The Day Your Mother Died.


Me, my mom and daughter

This is an unusual post, as most of it was written by my husband, Funk.


I don’t know why, but Funk thinks he found a prize in me. As often occurs, he recently went on and on about what a wonderful job I did, this time, during my mother’s passing. Since my husband sees me as this incredibly strong woman, and since I usually see myself as being too weak, I asked him to write down why he felt the way he did about my mom’s situation, hoping that maybe I could see myself through his eyes.


He began by citing this exchange between us that occurred the day after my mom died:

Tuesday, December 17th, text messages:


Funk: I’m on the plane. We’re delayed a bit. I love you. You are a very good woman and I admire you.

Me: I love you, white light yourself.

I don’t know what’s to admire, but I’m glad. I admire you too. Thank you for knowing to stay yesterday.

Funk: Among the many things I admire about you is the poise and strength and compassion you brought to yesterday’s terrible situation. Far classier than any of the rest of us.

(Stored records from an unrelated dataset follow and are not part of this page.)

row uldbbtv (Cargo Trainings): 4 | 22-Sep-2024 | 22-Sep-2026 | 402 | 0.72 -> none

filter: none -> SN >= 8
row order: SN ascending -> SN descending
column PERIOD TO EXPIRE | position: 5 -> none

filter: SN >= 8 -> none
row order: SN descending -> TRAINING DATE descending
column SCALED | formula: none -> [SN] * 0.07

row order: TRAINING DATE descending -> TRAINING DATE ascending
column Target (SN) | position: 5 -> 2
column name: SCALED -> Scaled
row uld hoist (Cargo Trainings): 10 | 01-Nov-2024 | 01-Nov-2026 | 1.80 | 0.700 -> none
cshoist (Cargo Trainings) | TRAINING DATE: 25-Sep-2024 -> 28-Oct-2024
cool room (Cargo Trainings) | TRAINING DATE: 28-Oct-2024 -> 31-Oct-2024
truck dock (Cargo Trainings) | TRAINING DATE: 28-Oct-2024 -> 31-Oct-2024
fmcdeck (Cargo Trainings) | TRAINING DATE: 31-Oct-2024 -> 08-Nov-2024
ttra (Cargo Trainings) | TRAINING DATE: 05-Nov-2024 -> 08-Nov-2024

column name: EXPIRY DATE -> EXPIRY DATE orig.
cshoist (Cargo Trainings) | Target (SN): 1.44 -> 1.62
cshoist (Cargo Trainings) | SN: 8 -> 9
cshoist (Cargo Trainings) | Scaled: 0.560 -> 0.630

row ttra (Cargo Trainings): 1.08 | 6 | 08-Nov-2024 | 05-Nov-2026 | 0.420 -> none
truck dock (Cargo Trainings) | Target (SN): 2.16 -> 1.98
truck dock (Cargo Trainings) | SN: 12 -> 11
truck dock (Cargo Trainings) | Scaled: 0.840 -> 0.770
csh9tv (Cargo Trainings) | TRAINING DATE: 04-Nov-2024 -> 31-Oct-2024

_________________________________________________________________________________________


Before I get to what Funk wrote, this is the backstory about my mother’s death:


My mom died her worst-case death scenario. She had a stroke and was intubated. On the fifth day, since we knew she wouldn’t want to be bedridden for the rest of her life, her children did as advised and consented to taking her off life support. She wasn’t supposed to last ten minutes. She hung on for five and a half hours, drowning to death. It was gruesome. Gruesome for her. And gruesome for my brother Santis and I. But watch we did. My mother’s two youngest children, stood side-by-side, ushering her back to the other side.

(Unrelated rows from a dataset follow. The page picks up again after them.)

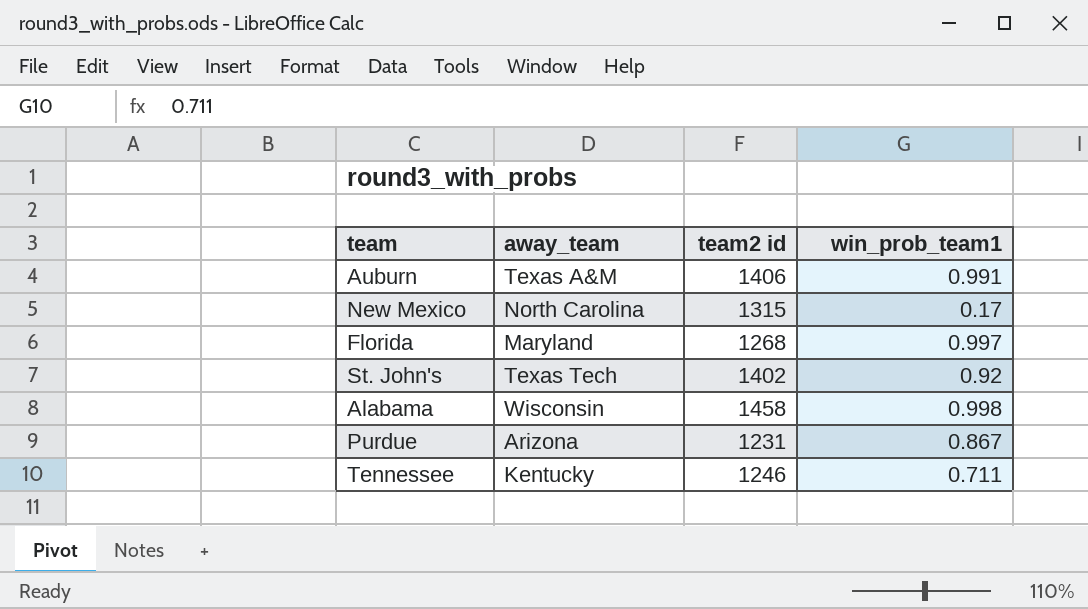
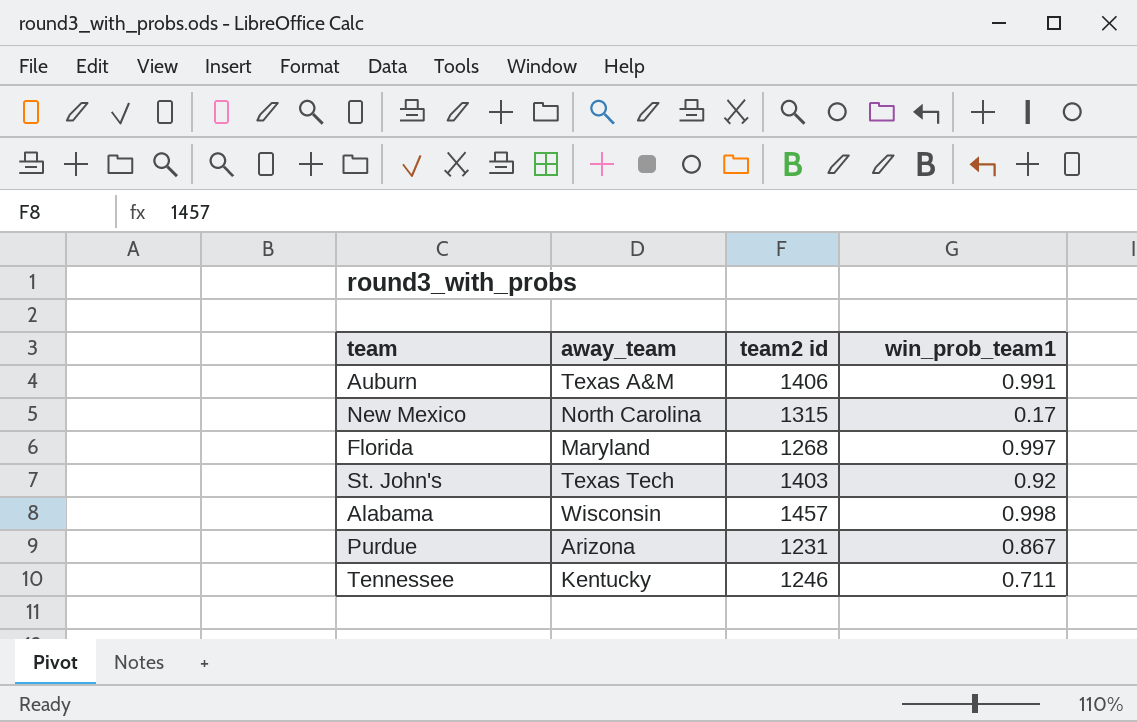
St. John's | team2 id: 1402 -> 1403
Alabama | team2 id: 1458 -> 1457

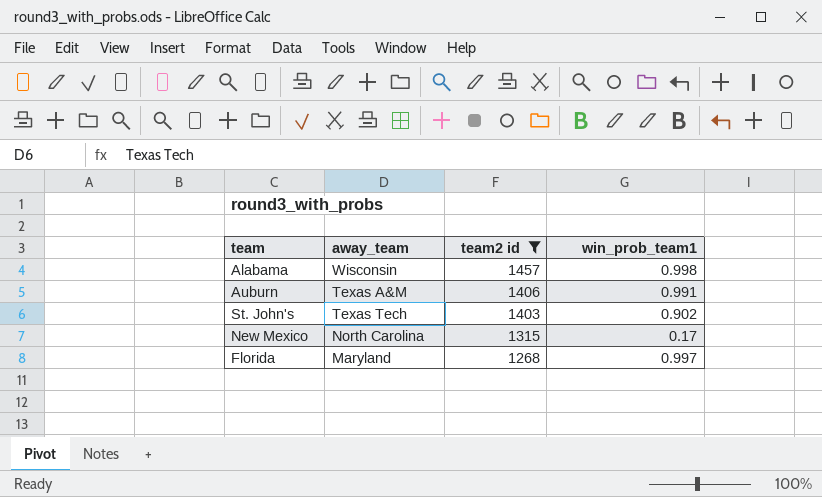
filter: none -> team2 id >= 1268
row order: none -> team2 id descending
St. John's | win_prob_team1: 0.92 -> 0.902

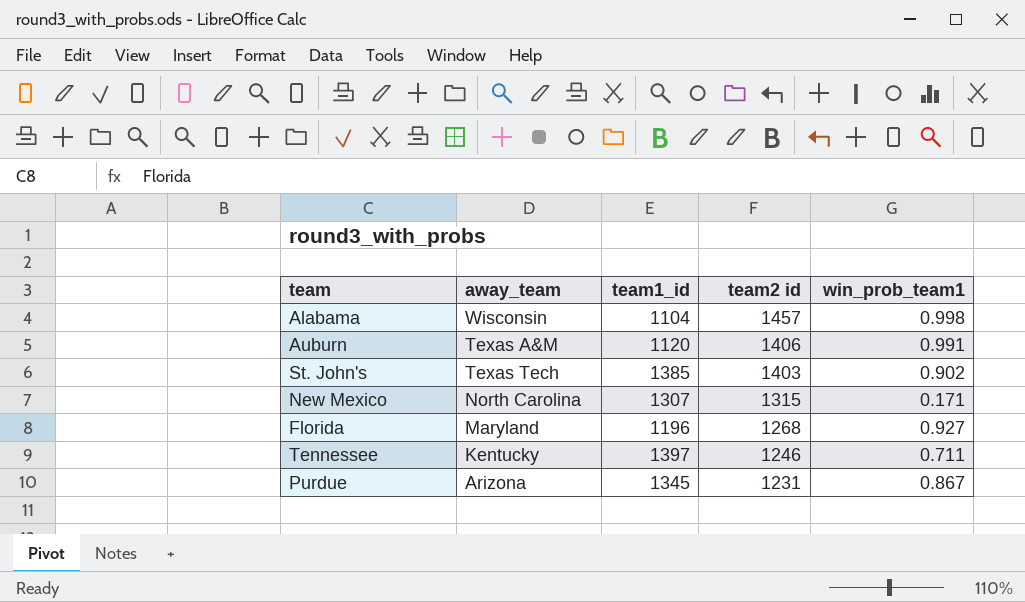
filter: team2 id >= 1268 -> none
column team1_id | position: none -> 3
New Mexico | win_prob_team1: 0.17 -> 0.171
Florida | win_prob_team1: 0.997 -> 0.927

_________________________________________________________________________________________


This is what Funk wrote about that day:


The day your mother died.


There is no more difficult situation than the death of a loved one and most people have no idea how to react. They say things like “I don’t know what to say” because it is quite literally true. And often they are merely silent, offering no words at all.


When your mother was dying you knew exactly what to say – to the doctors, nurses and medical staff, to your brothers and to Jenny and Heather, and, most of all, to your mother. You stood by her side for hours, talking to her, reassuring her, stroking her head and holding her hand. You were constantly fiddling with her covers and bedding and the robe and nightgown your brought her in ways that sought to make her more comfortable but even more important, communicated silently to her that you were caring for her.

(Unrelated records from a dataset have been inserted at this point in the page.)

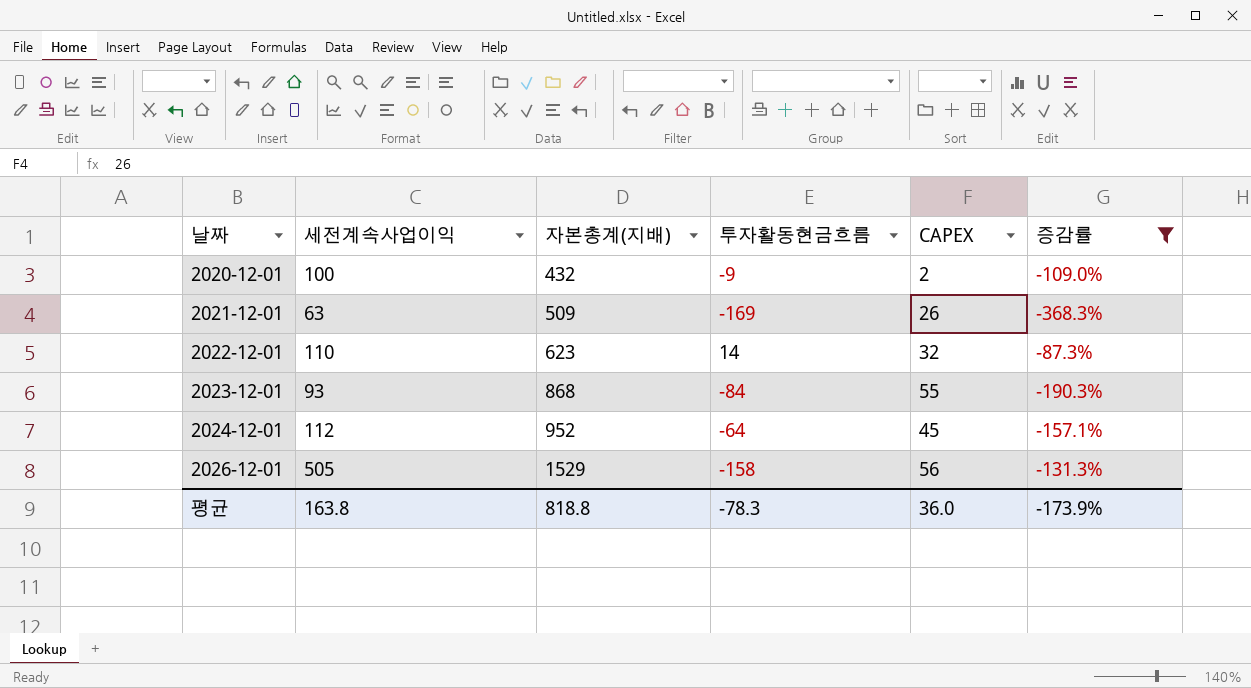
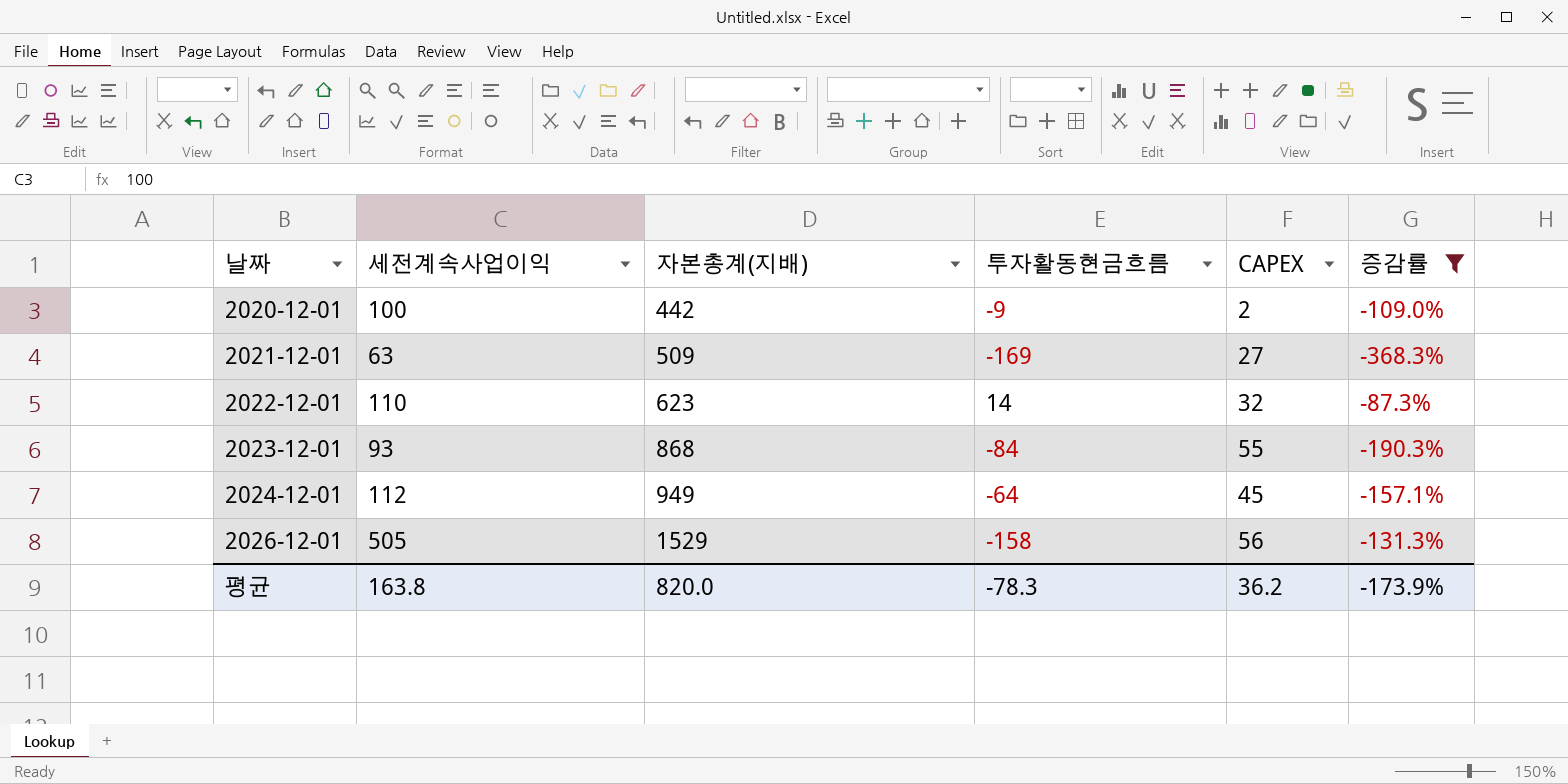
2020-12-01 | 자본총계(지배): 432 -> 442
2021-12-01 | CAPEX: 26 -> 27
2024-12-01 | 자본총계(지배): 952 -> 949
평균 | 자본총계(지배): 818.8 -> 820.0
평균 | CAPEX: 36.0 -> 36.2

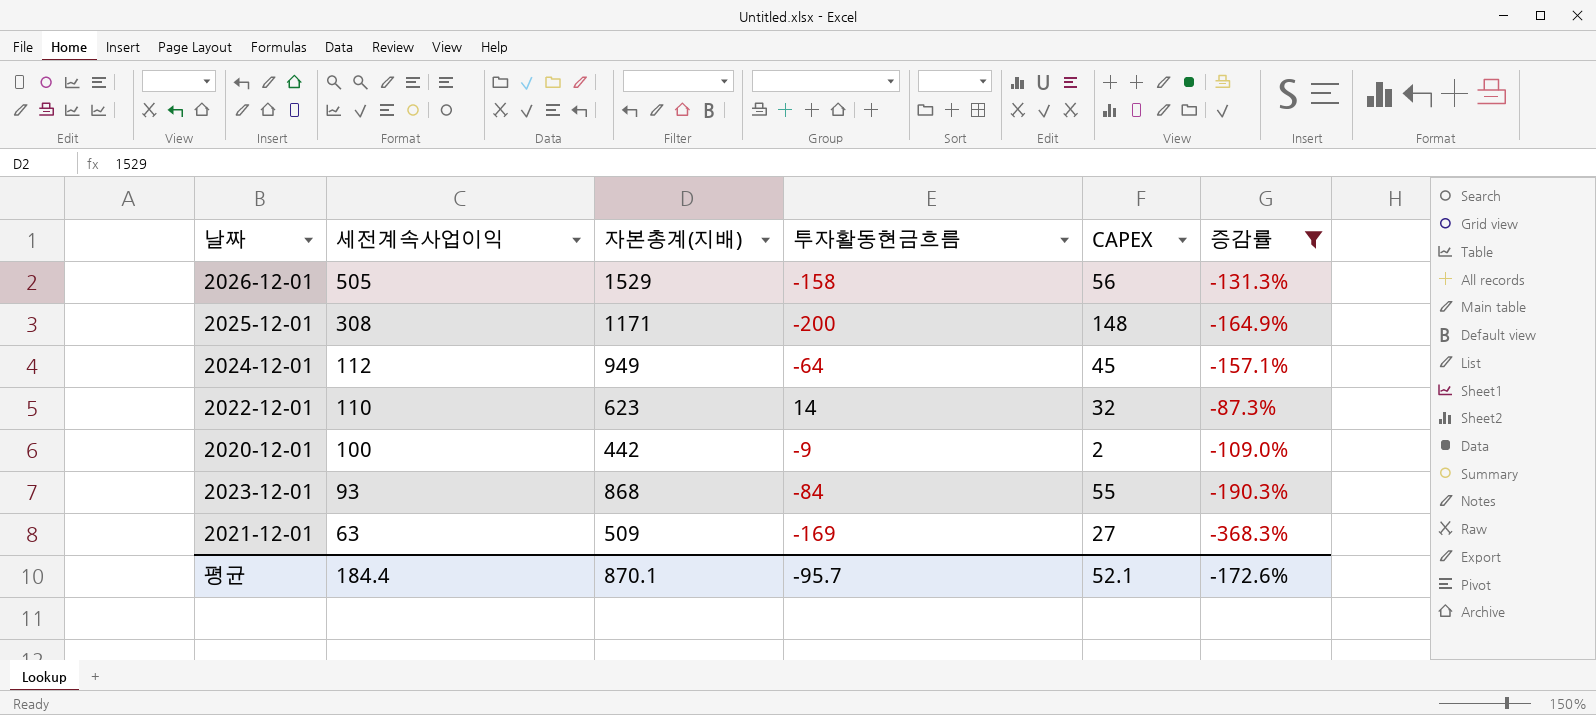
row order: 날짜 ascending -> 세전계속사업이익 descending
row 2025-12-01: none -> 308 | 1171 | -200 | 148 | -164.9%
평균 | 세전계속사업이익: 163.8 -> 184.4
평균 | 자본총계(지배): 820.0 -> 870.1
평균 | 투자활동현금흐름: -78.3 -> -95.7
평균 | CAPEX: 36.2 -> 52.1
평균 | 증감률: -173.9% -> -172.6%

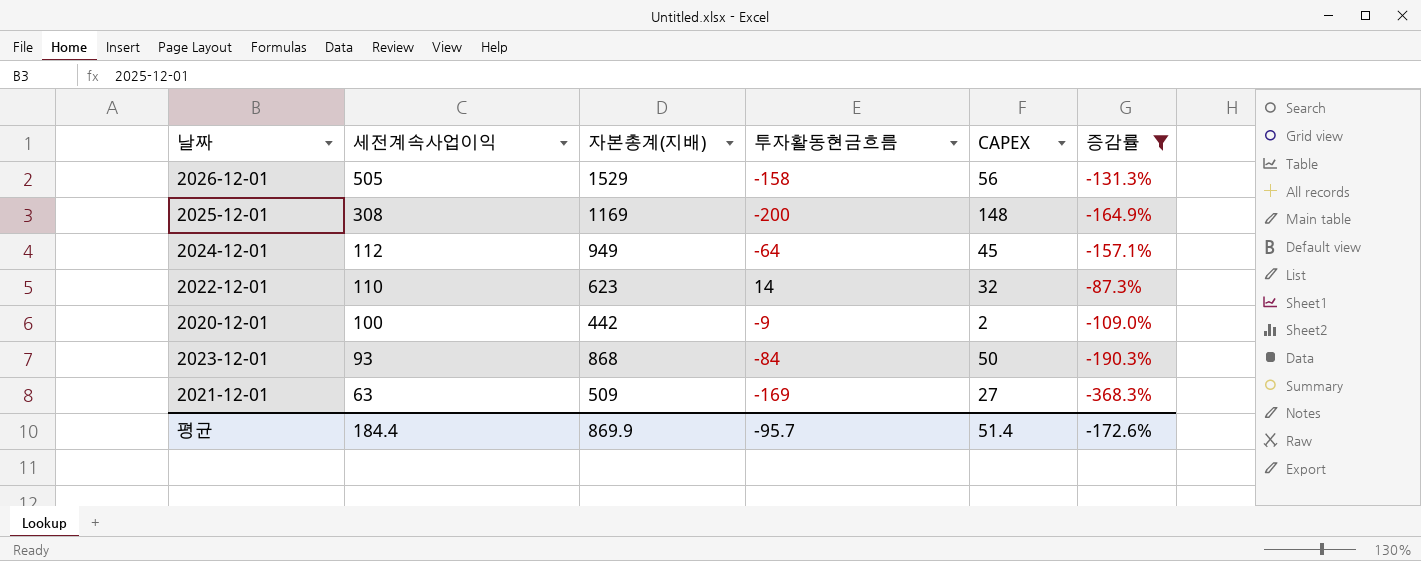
2025-12-01 | 자본총계(지배): 1171 -> 1169
2023-12-01 | CAPEX: 55 -> 50
평균 | 자본총계(지배): 870.1 -> 869.9
평균 | CAPEX: 52.1 -> 51.4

You were demanding of the doctors and medical staff when you needed to be and when it was appropriate. But you also listened respectfully and worked with them when that was the right thing to do. You were essentially the leader of a whole group of us concerned with and working to try to make the best of the terrible situation with your mother. You consulted people and then made tough decisions. And you did all this in a way that increased their respect for you. Essentially, you won people like the head nurse and Nathan, the respiratory therapist, over to your side in a way that I believe rarely happens.


You showed strength – you were literally on your feet for about 12 hours, never leaving your mother’s side and attending to her and others the whole time. You showed compassion – for your mother, despite the difficult relationship you had with her, and for your brother San and even for Steve, although he essentially rejected it. You could justifiably have been petty, vindictive and demanding and yet you were none of those things. And you showed poise – despite the enormous pressure, you never really lost control of yourself, nor did you let overwhelming emotion get you to make a bad decision or treat someone callously. And finally, you were classy – your personal behavior was skillful, kind and graceful, despite everything.

_________________________________________________________________________________________


My husband is the personification of strong. With his words on paper to look back on, perhaps someday I’ll finally see myself as he sees me.


Here’s to all of you who have lost a mom. Because no matter the age or the relationship, losing a mom is a tough one.


The photo: My mom (I call her Mother-Dear), daughter Tara (Isn’t she a beauty! Like, for real!) and me, doing what I love best. Torturing people. In this case, squeezing my mother’s boobies. I love the look on her face. A fun-loving, passionate Italian expression that comes straight from the old world.


P.S. As soon as I get my oomph back, I’ll post myself, and on a regular basis again. Until then, all love to you.